O Eng.º
Luiz da Gama Mór, Vogal do Conselho de Administração Executivo da TAP, SGPS, SA,
deu uma entrevista ao Publituris (1).
Algumas das
declarações exigem comentário e devem ser compreendidas num duplo contexto:
-o do
Período da Gestão Profissional do Grupo TAP (de 2001 à Actualidade), na já
longa vida da empresa, de Salazar à actualidade,
-o do tempo
que segue à frustrada ‘privatização Efromovitch” e suas sequelas.
É disto que
se ocupa o presente post.
1.O Duplo Contexto da Entrevista
*Período da Gestão Profissional do
Grupo TAP – De 2001 à Actualidade
A TAP
começa por ser a companhia aérea nacional de um dos países mais pobres da
Europa (2). Escapa
a medíocre destino graças ao tráfego de longo curso gerado pela Guerra Colonial
e, acessoriamente, pelo desenvolvimento do Turismo em Portugal. Em 24 de Abril
de 1974 é uma rentável e de futuro aparentemente promissor.
Perdido o
tráfego colonial, a TAP é ‘salva’ da falência pela Nacionalização em 1975. Não
há bela sem senão:
-o Estado
Accionista cria o mito da Transportadora Aérea Nacional, apoia a empresa
política e financeiramente, mas bloqueia a adaptação da TAP ao mercado e assim
contribui para comprometer o seu futuro.
Neste
bloqueio tem a ajuda dos sindicatos e da opinião pública mainstream.
A
inadaptação ao mercado e a irresponsabilidade do Estado Accionista e Gestor
põem a TAP em rota de falência.
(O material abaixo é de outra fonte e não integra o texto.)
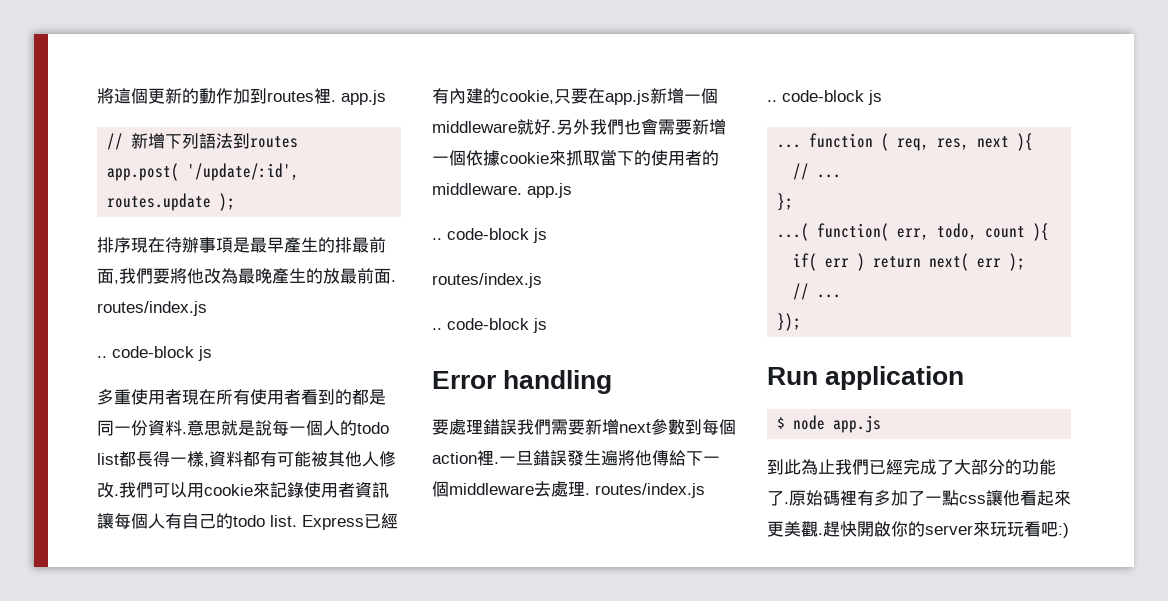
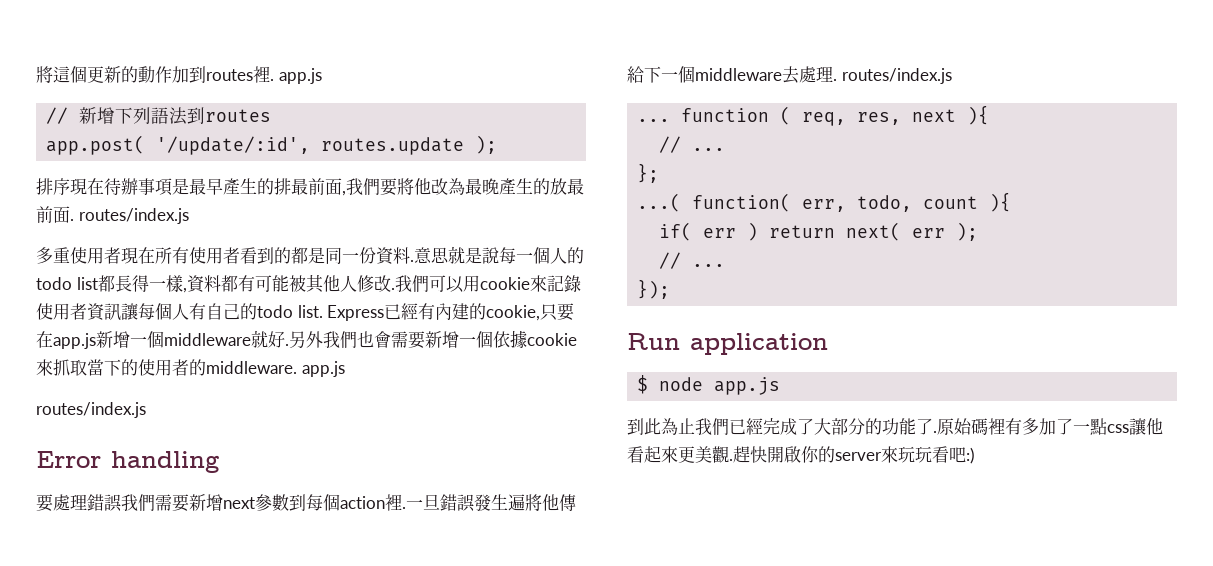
[97,346,212,361] // .. code-block js -> (189, 216) none
[432,228,547,243] [432,273,542,288] [432,318,547,333] .. code-block js // routes/index.js // .. code-block js -> [36,402,146,418] routes/index.js
[767,90,882,105] // .. code-block js -> (952, 76) none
Em 1994, a falência só é evitada pelo
importante apoio público do Plano Estratégico de Saneamento Económico e
Financeiro (PESEF), que entre outras medidas,
-inclui, em
valores actuais, cerca de € 2.7 mil milhões de aumento de capital e cerca de
€2.4 mil milhões de garantias a empréstimos.
Este apoio
é acompanhado de uma condição imposta pela Comissão das Comunidades Europeias
que tudo
muda:
-“Portugal
se abstenha de conceder mais auxílios à TAP” (3).
No ano de
1994, morre a «Transportadora Aérea Nacional», mas não morre o mito: pessoas
responsáveis continuam a apelar para que a TAP preste serviços como se fosse um
Serviço Público.
Após 2/3
anos de resultados marginalmente positivos, a TAP volta à rota da falência:
Estado, Sindicato e Opinião Pública não esquecem os «velhos tempos» e não
aprendem a actuar nos «novos».
A frustrada
Privatização da TAP ligada ao SAirgroup tem efeito colateral fundamental para o
futuro:
-a partir
de 2001, e pela primeira vez desde o 25 de Abril, a TAP tem uma Gestão
Profissional, com a equipa de Fernando Pinto, na qual Luís Mor assume a
responsabilidade do Marketing & Vendas.
A
viabilidade da TAP depende de uma operação de longo curso rentável. É assim com
a Guerra Colonial, vai ser assim com gestão profissional e inovação:
-a partir
de Vantagens Comparativas do Aeroporto de Lisboa, construir Vantagens
Competitivas, pela criação de um Hub Intercontinental,
-tirar
partido de dois mercados emergentes: Brasil e Angola.
Este é o
enquadramento da entrevista no longo prazo.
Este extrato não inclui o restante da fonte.